Beim sorgfältigen Vergleich der Vorderseiten der beiden Münzen auf Abb. 2. mit der fraglichen Münze von Abb. 1 sieht man, daß die Münzen zwar aus demselben Stempel hergestellt wurden, aber im Feld links hinsichtlich eines grundlegenden Details voneinander abweichen. Auf dem gut zentrierten Stück links, das seit 1960 bekannt ist, sieht man klar den Beginn der Inschrift. Sie fängt an mit einem Kreuz. Betrachtet man nun Abb. 1, stellt man fest, daß auch dieses Stück voll zentriert ist, aber das Kreuz darauf nicht zu finden ist. Stattdessen entdeckt man den Buchstaben T. Wie kann so eine Abweichung bei stempelgleichen Stücken zustande kommen?
Dafür gibt es eine einfache Erklärung. Das rechte Stück, das auf der linken Seite der Vorderseite ein wenig dezentriert ist, wurde von einem Fälscher mißbraucht, um davon einen Abdruck anzufertigen, der in einen Stempel verwandelt wurde. Wegen der Dezentrierung sieht das Kreuz am Beginn der Legende aus wie ein T. Und auf allen Stücken, die mit dem vom dezentrierten Stück abgenommenen Stempel hergestellt wurden, ist nicht das Kreuz zu sehen, sondern ein T!
Auf Grund unserer Untersuchungen konnten wir noch eine andere Fälschung entlarven, das bis dahin völlig unverdächtige fünfte Stück, das wir in unserer Stempelstudie ebenfalls in Betracht gezogen hatten (Abb. 3). Es war ungefähr zur selben Zeit das erste Mal auf den Markt gekommen wie das ursprünglich zu prüfende Stück.

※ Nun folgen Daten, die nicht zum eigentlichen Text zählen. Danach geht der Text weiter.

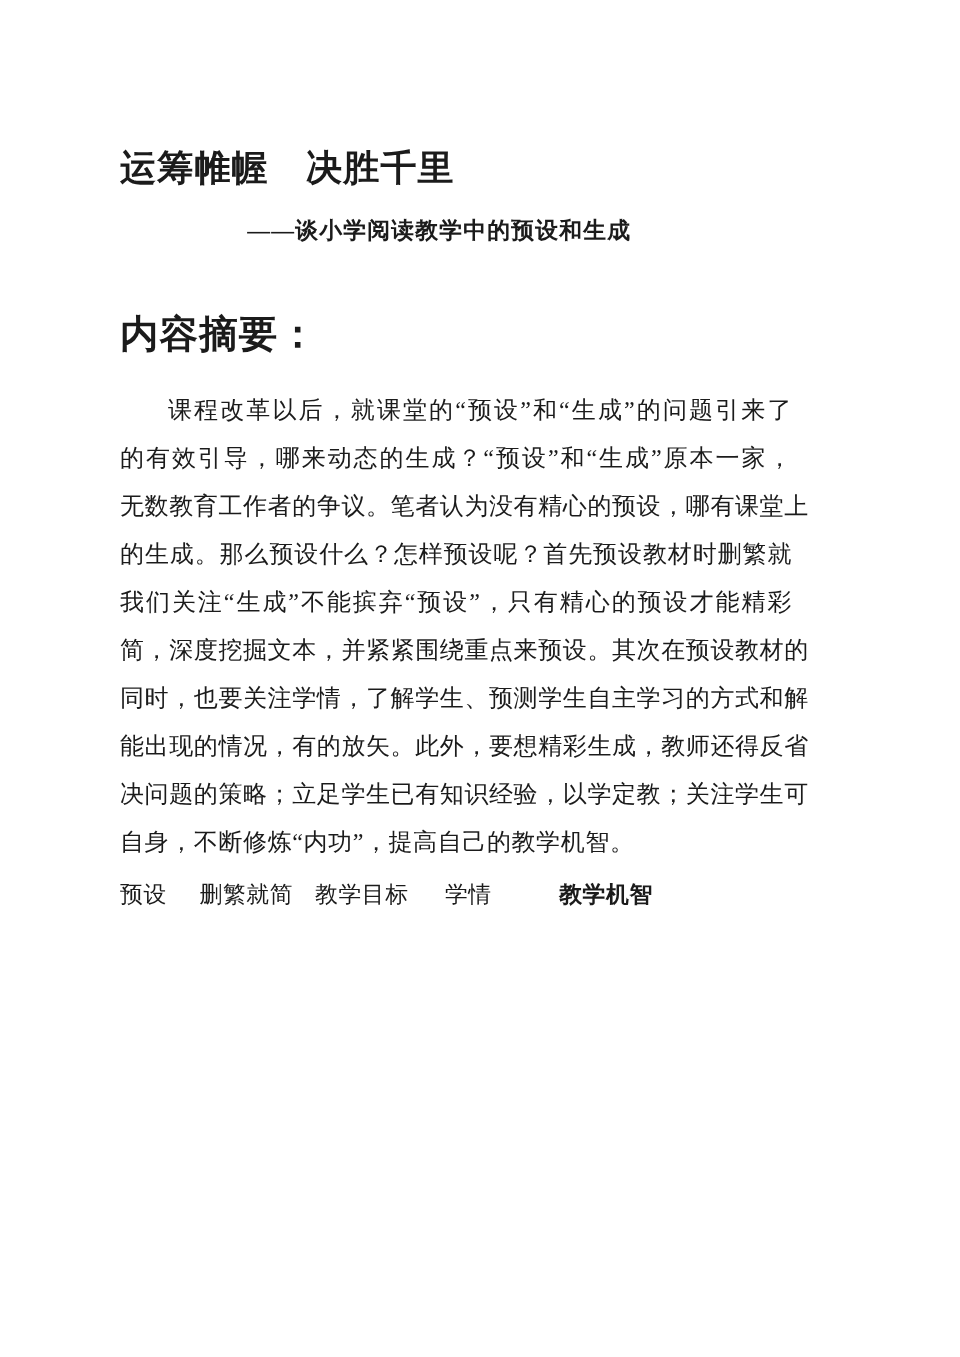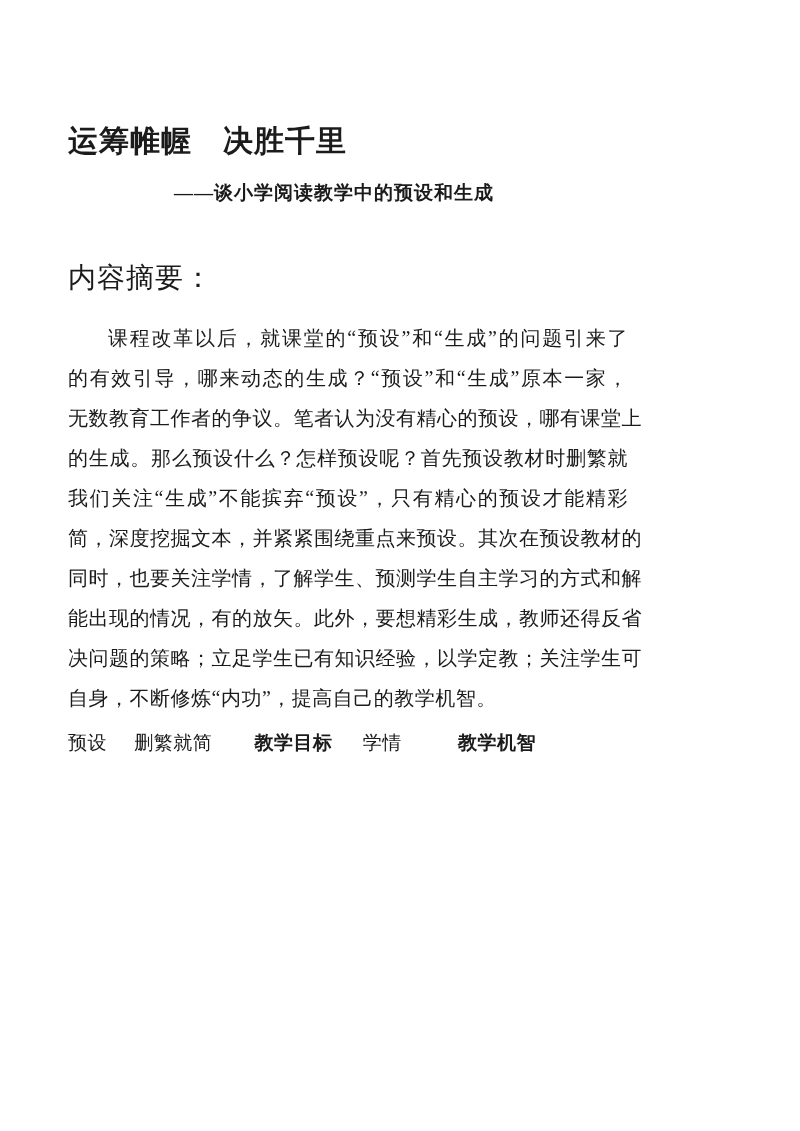--- a/index.html
+++ b/index.html
@@ -11,41 +11,41 @@
     width: 800px;
     height: 1131px;
     font-family: "Liberation Serif", "DejaVu Serif", serif;
     color: #1b1b1b;
     overflow: hidden;
   }
   .page {
     box-sizing: border-box;
     width: 800px;
     height: 1131px;
-    padding: 103px 120px 0 68px;
+    padding: 103px 120px 0 100px;
     background: #ffffff;
   }
   .doc-title {
     font-size: 30px;
     font-weight: bold;
     line-height: 36px;
     letter-spacing: 1px;
     white-space: pre;
   }
   .doc-subtitle {
     font-size: 19px;
     font-weight: bold;
     line-height: 28px;
     margin-top: 8px;
     margin-left: 106px;
     letter-spacing: 1px;
   }
   .section-heading {
-    font-size: 28px;
-    font-weight: normal;
+    font-size: 32px;
+    font-weight: bold;
     line-height: 34px;
     letter-spacing: 1px;
   }
   .abstract-heading {
     margin-top: 54px;
   }
   .keywords-heading {
     margin-top: 58px;
   }
   .abstract-body {
@@ -71,21 +71,21 @@
   .keywords-line {
     margin-top: 12px;
     font-size: 19px;
     line-height: 26px;
     letter-spacing: 0.5px;
   }
   .keyword {
     display: inline-block;
   }
   .keyword:nth-child(2) { margin-left: 22px; }
-  .keyword:nth-child(3) { margin-left: 37px; font-weight: bold; }
+  .keyword:nth-child(3) { margin-left: 13px; }
   .keyword:nth-child(4) { margin-left: 25px; }
   .keyword:nth-child(5) { margin-left: 51px; font-weight: bold; }
 </style>
 </head>
 <body>
 
 <div class="page">
 
   <h1 class="doc-title">运筹帷幄　决胜千里</h1>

Leider versuchten, versuchen und werden Fälscher versuchen, Sammler zu täuschen, solange Münzen gesammelt werden. Aber auf der anderen Seite gab, gibt und wird es immer Sammler geben, die gewitzt genug sind, um zu entscheiden, ob die Münze, die ihnen angeboten wird, echt ist oder nicht. Fälschungen zu erkennen ist keine Zauberei, aber man braucht dafür eine Menge Erfahrung, und diejenigen, die nicht nur Münzen, sondern auch Erfahrungen sammeln wollen, müssen akzeptieren, daß sich die eine oder andere Münze in der Sammlung später als falsch herausstellt. Die einzige Art zu sammeln, ohne zu hohes Lehrgeld zu zahlen, bleibt, bei einem Münzhändler zu kaufen, der die Echtheit der von ihm verkauften Münzen garantiert. Manchmal mag eine Münze bei einem spezialisierten Händler teurer sein als im Internet. Deshalb der gute Rat für alle, die gerne hoch pokern und sich selbst für fähig halten, alle Fälschungen aussortieren zu können: Zögern Sie nicht, im Internet und bei „fliegenden Händlern“ zu kaufen! Alle anderen aber sollten darüber nachdenken, wo sie kaufen, und das bevor sie kaufen.

IBSCC ist die Abkürzung für International Bureau for the Suppression of Counterfeit Coins. Es wurde im Jahr 1975 von der IAPN gegründet, der International Association of Professional Numismatists, einer gemeinnützigen Organisation von angesehenen Münzhändlern auf der ganzen Welt, die für die Echtheit der von ihnen verkauften Münzen garantieren.